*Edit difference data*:
··········

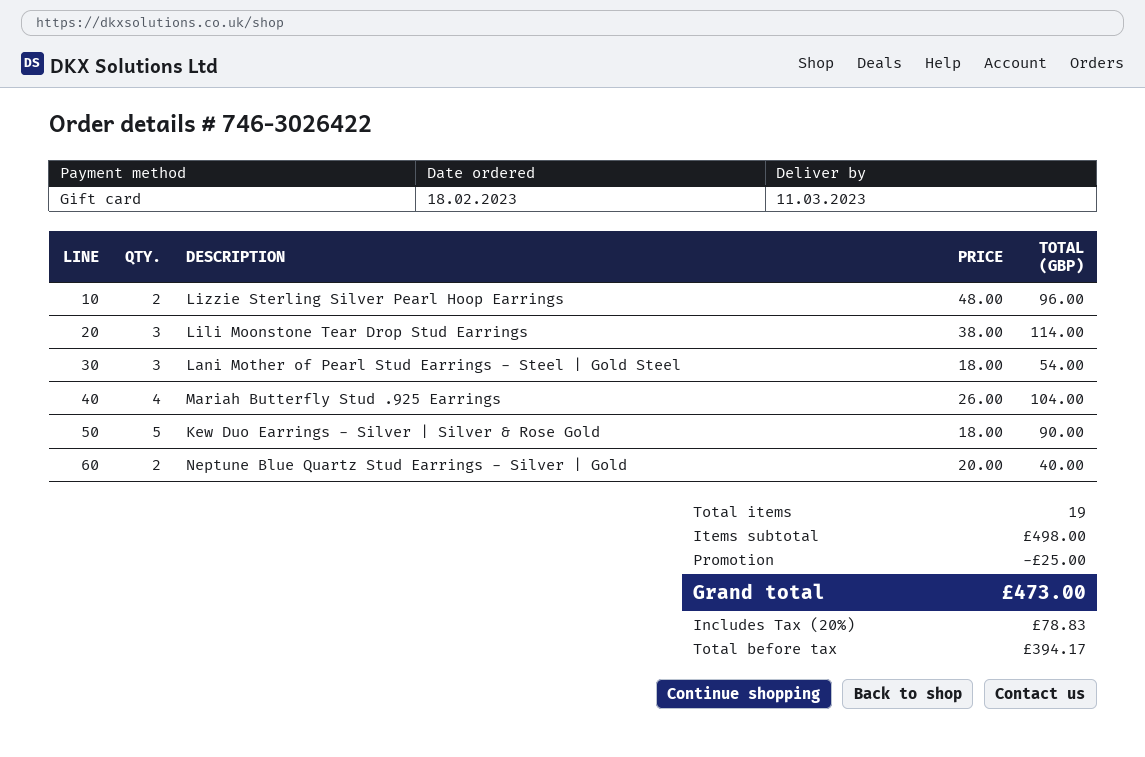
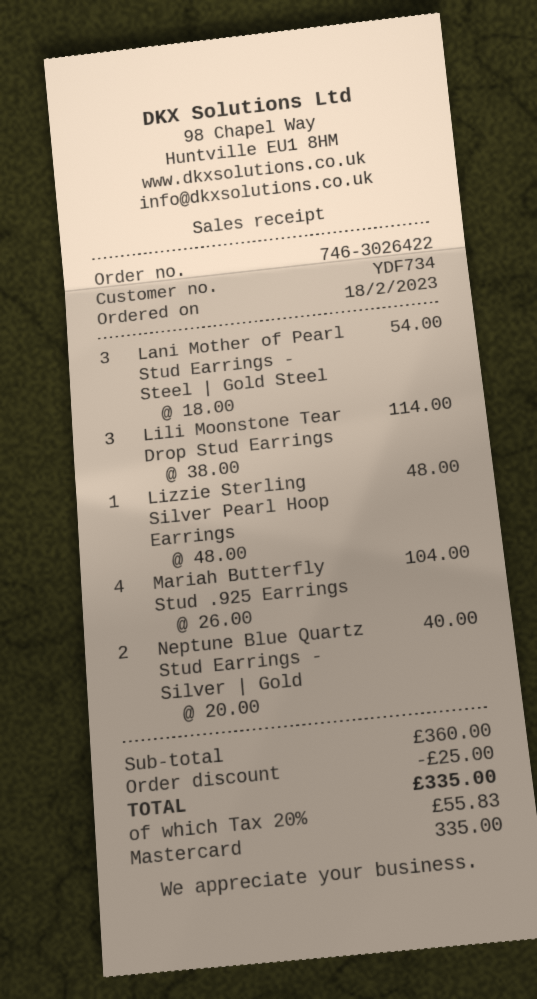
payment method: gift card -> Mastercard
Lizzie Sterling Silver Pearl Hoop Earrings: 2 x 48.00 = 96.00 -> 1 x 48.00 = 48.00
Kew Duo Earrings - Silver | Silver & Rose Gold: 5 x 18.00 = 90.00 -> none
subtotal: 498.00 -> 360.00
tax: 20% = 78.83 -> 20% = 55.83
total: 473.00 -> 335.00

··········

*Task directions*: State how many lines in the entries above hold the word "Silver", with no further text.

*Solution for this task*: 2